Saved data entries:

>>>

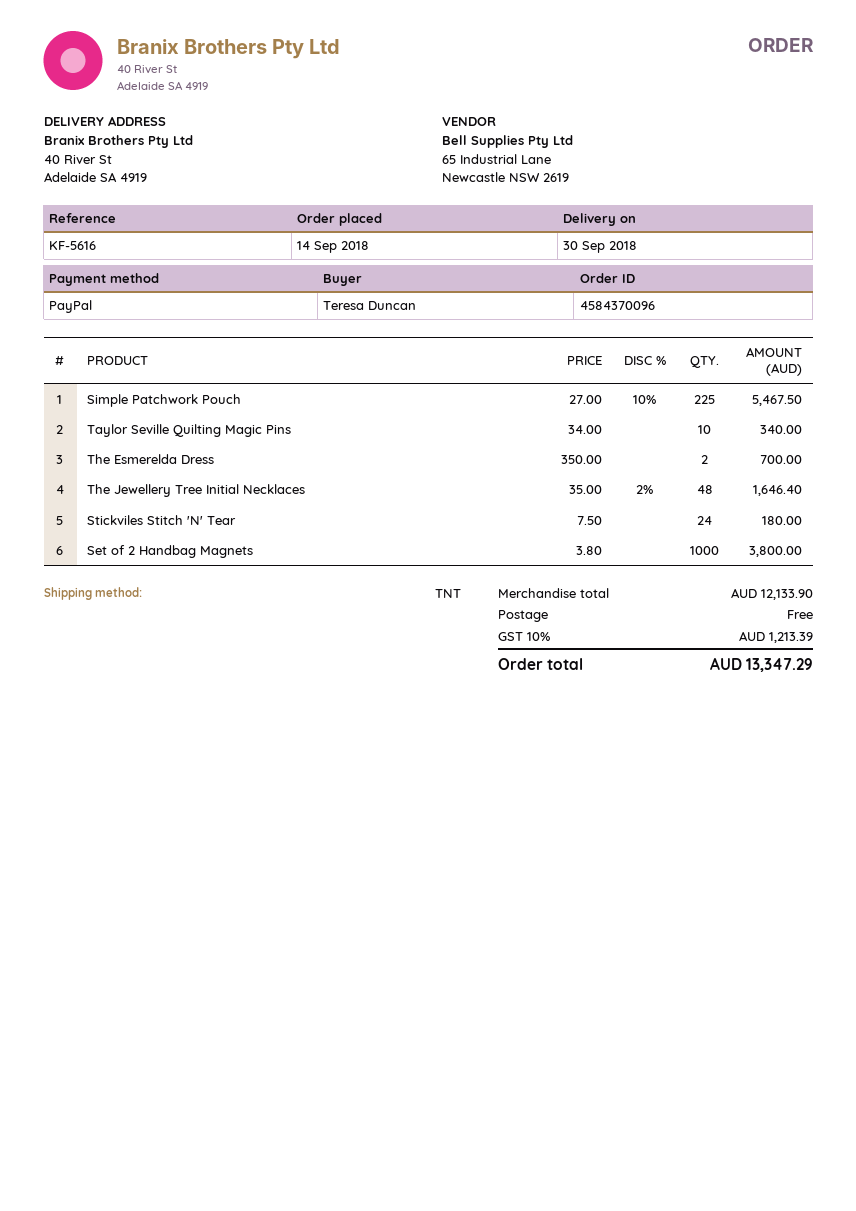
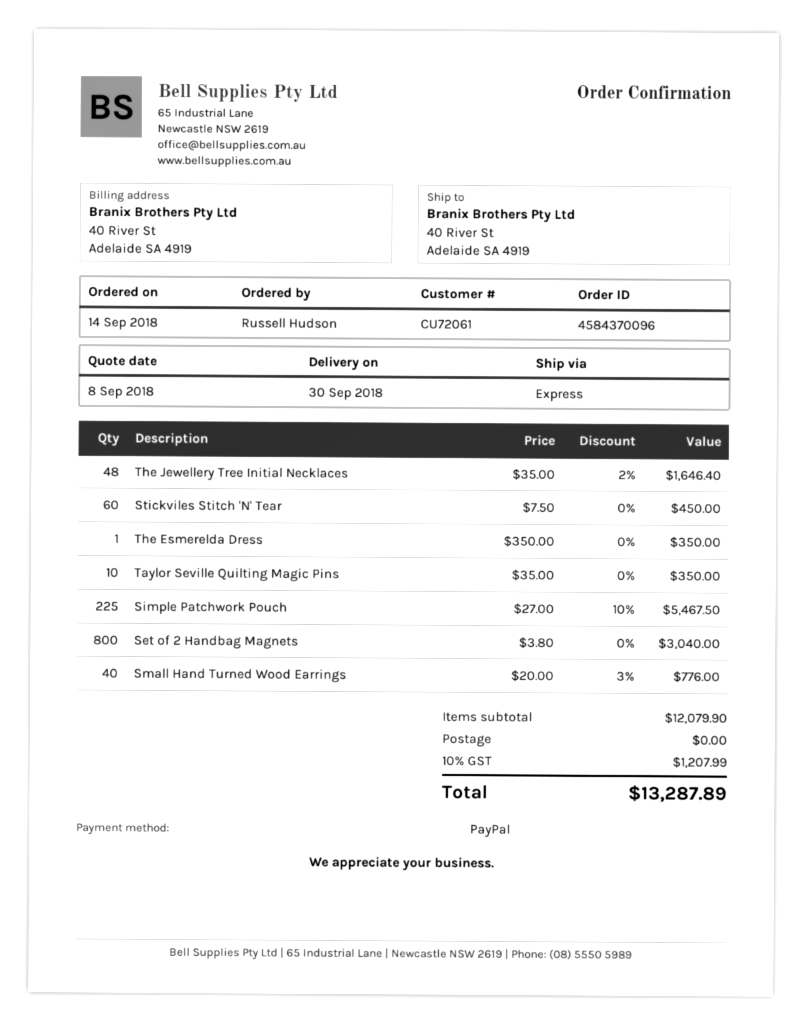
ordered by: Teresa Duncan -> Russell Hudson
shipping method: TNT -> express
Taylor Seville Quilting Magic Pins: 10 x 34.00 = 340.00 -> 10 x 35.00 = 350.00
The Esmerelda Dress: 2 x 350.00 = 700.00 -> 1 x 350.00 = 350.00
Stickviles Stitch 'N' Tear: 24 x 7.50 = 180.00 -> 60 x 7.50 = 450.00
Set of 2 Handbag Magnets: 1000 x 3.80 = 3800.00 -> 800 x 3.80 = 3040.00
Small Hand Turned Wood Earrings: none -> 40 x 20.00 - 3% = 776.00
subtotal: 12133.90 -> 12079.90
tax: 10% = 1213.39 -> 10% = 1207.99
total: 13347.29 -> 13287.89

<<<

### WORK REQUEST
For the records above, output each one exactly and skip any image.

### RESULT BELOW
ordered by: Teresa Duncan -> Russell Hudson
shipping method: TNT -> express
Taylor Seville Quilting Magic Pins: 10 x 34.00 = 340.00 -> 10 x 35.00 = 350.00
The Esmerelda Dress: 2 x 350.00 = 700.00 -> 1 x 350.00 = 350.00
Stickviles Stitch 'N' Tear: 24 x 7.50 = 180.00 -> 60 x 7.50 = 450.00
Set of 2 Handbag Magnets: 1000 x 3.80 = 3800.00 -> 800 x 3.80 = 3040.00
Small Hand Turned Wood Earrings: none -> 40 x 20.00 - 3% = 776.00
subtotal: 12133.90 -> 12079.90
tax: 10% = 1213.39 -> 10% = 1207.99
total: 13347.29 -> 13287.89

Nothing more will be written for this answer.